Another precaution I've heard in meditation is against mental rejoicing at having achieved some new level of awareness or skill. This is folly because in that moment of patting-myself-on-the-back, not only do I reinforcing my already-inflated ego, but I actually lose concentration and forfeit whatever advanced mental state I was so excited to have achieved.
Beware the Big Breakthrough. Beware any notion of "NOW, that I've achieved this thing, everything will be different." It's a very exciting thought to have, for sure, and it's one that is a frequent visitor to my practice temple. One morning, I'll be practicing some novel way to accompany myself while I sing. After some time passes, the physical motion becomes easier and my body and mind relax into the groove. I feel elated—as if I'm on the verge of some great discovery. All of a sudden, my conscious, commenting mind, recognizes this feeling and rewards itself: "Yes! I've made a big breakthrough and now I will finally be able to perform that solo piano show I've always dreamed of."
You can see where this is leading. Not only have I still not performed that solo piano show, but also I probably didn't continue to practice whatever exercise I was working on for much longer. I lost that opportunity to connect with a continuity of practice. Lasting progress does not come in giant leaps forward but in steady commitment to doing the same thing over and over again.

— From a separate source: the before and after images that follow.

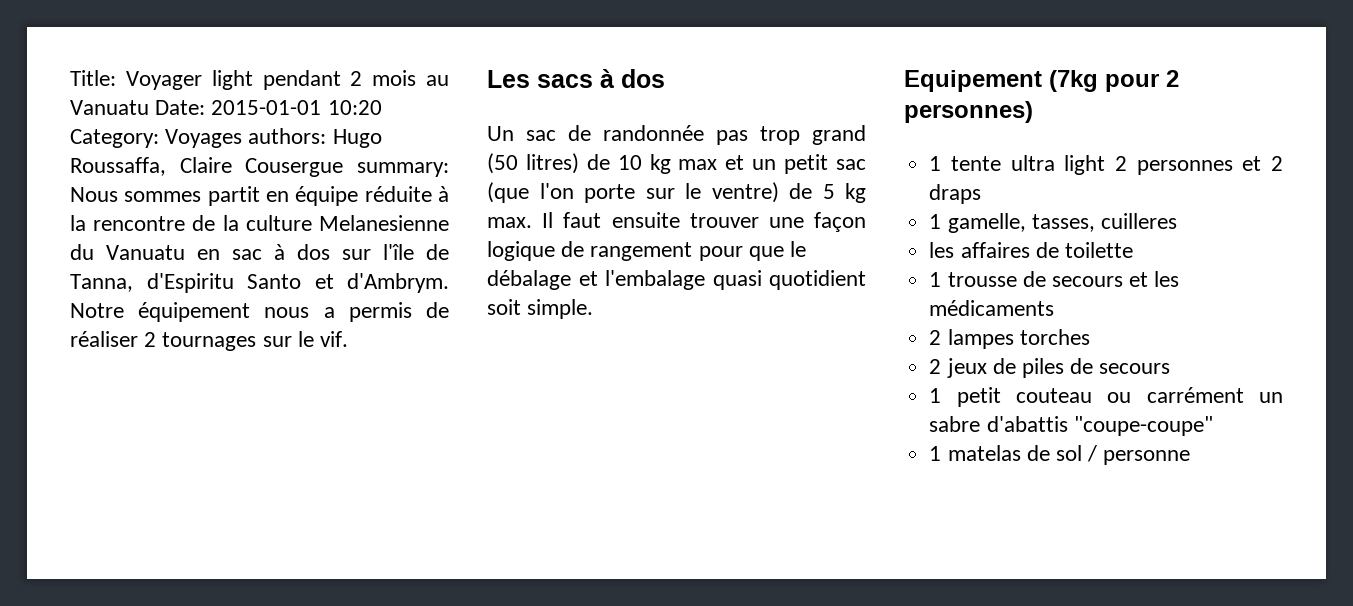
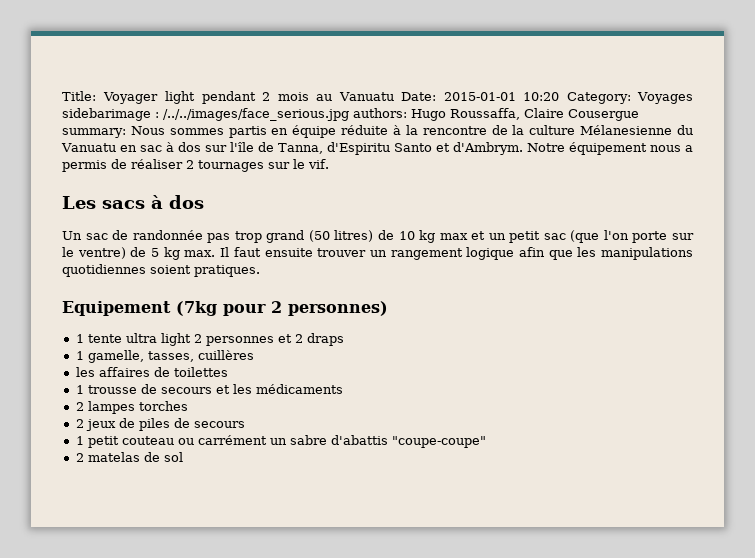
- Title: Voyager light pendant 2 mois au Vanuatu Date: 2015-01-01 10:20 Category: Voyages authors: Hugo Roussaffa, Claire Cousergue summary: Nous sommes partit en équipe réduite à la rencontre de la culture Melanesienne du Vanuatu en sac à dos sur l'île de Tanna, d'Espiritu Santo et d'Ambrym.
+ Title: Voyager light pendant 2 mois au Vanuatu Date: 2015-01-01 10:20 Category: Voyages sidebarimage : /../../images/face_serious.jpg authors: Hugo Roussaffa, Claire Cousergue summary: Nous sommes partis en équipe réduite à la rencontre de la culture Mélanesienne du Vanuatu en sac à dos sur l'île de Tanna, d'Espiritu Santo et d'Ambrym.
- Un sac de randonnée pas trop grand (50 litres) de 10 kg max et un petit sac (que l'on porte sur le ventre) de 5 kg max. Il faut ensuite trouver une façon logique de rangement pour que le débalage et l'embalage quasi quotidient soit simple.
+ Un sac de randonnée pas trop grand (50 litres) de 10 kg max et un petit sac (que l'on porte sur le ventre) de 5 kg max. Il faut ensuite trouver un rangement logique afin que les manipulations quotidiennes soient pratiques.
- 1 gamelle, tasses, cuilleres
+ 1 gamelle, tasses, cuillères
- les affaires de toilette
+ les affaires de toilettes
- 1 matelas de sol / personne
+ 2 matelas de sol

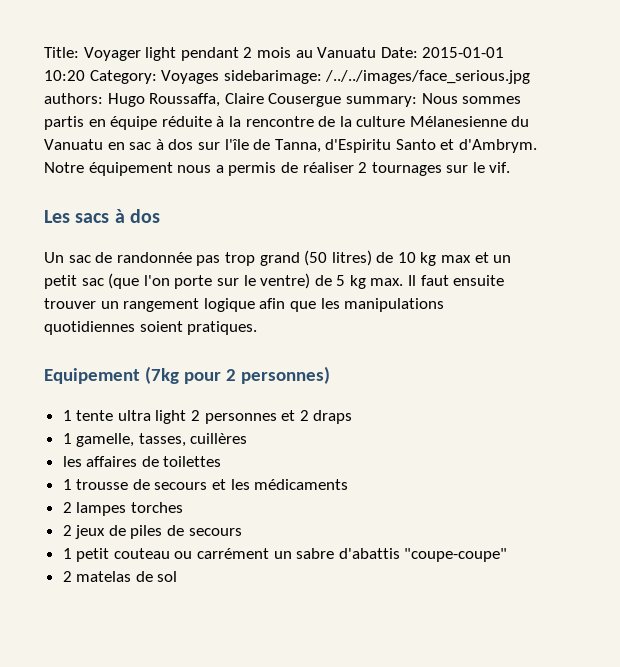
- Title: Voyager light pendant 2 mois au Vanuatu Date: 2015-01-01 10:20 Category: Voyages sidebarimage : /../../images/face_serious.jpg authors: Hugo Roussaffa, Claire Cousergue summary: Nous sommes partis en équipe réduite à la rencontre de la culture Mélanesienne du Vanuatu en sac à dos sur l'île de Tanna, d'Espiritu Santo et d'Ambrym.
+ Title: Voyager light pendant 2 mois au Vanuatu Date: 2015-01-01 10:20 Category: Voyages sidebarimage: /../../images/face_serious.jpg authors: Hugo Roussaffa, Claire Cousergue summary: Nous sommes partis en équipe réduite à la rencontre de la culture Mélanesienne du Vanuatu en sac à dos sur l'île de Tanna, d'Espiritu Santo et d'Ambrym.

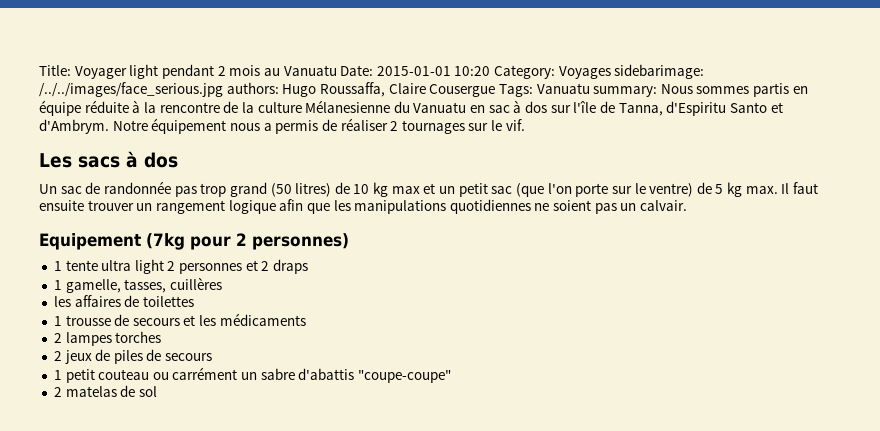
- Title: Voyager light pendant 2 mois au Vanuatu Date: 2015-01-01 10:20 Category: Voyages sidebarimage: /../../images/face_serious.jpg authors: Hugo Roussaffa, Claire Cousergue summary: Nous sommes partis en équipe réduite à la rencontre de la culture Mélanesienne du Vanuatu en sac à dos sur l'île de Tanna, d'Espiritu Santo et d'Ambrym.
+ Title: Voyager light pendant 2 mois au Vanuatu Date: 2015-01-01 10:20 Category: Voyages sidebarimage: /../../images/face_serious.jpg authors: Hugo Roussaffa, Claire Cousergue Tags: Vanuatu summary: Nous sommes partis en équipe réduite à la rencontre de la culture Mélanesienne du Vanuatu en sac à dos sur l'île de Tanna, d'Espiritu Santo et d'Ambrym.
- Un sac de randonnée pas trop grand (50 litres) de 10 kg max et un petit sac (que l'on porte sur le ventre) de 5 kg max. Il faut ensuite trouver un rangement logique afin que les manipulations quotidiennes soient pratiques.
+ Un sac de randonnée pas trop grand (50 litres) de 10 kg max et un petit sac (que l'on porte sur le ventre) de 5 kg max. Il faut ensuite trouver un rangement logique afin que les manipulations quotidiennes ne soient pas un calvair.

This gets to a deeper truth about practicing and brings me back to where I started. Practice that is motivated on achievement of some lofty goal engenders these sorts of dangerous habits. Such is a well-accepted tenet: practice must be done for practice's sake alone. I would add that practice must be enjoyed for practices sake alone. After all, it is our enjoyment or interest in the present moment that constitutes true freedom.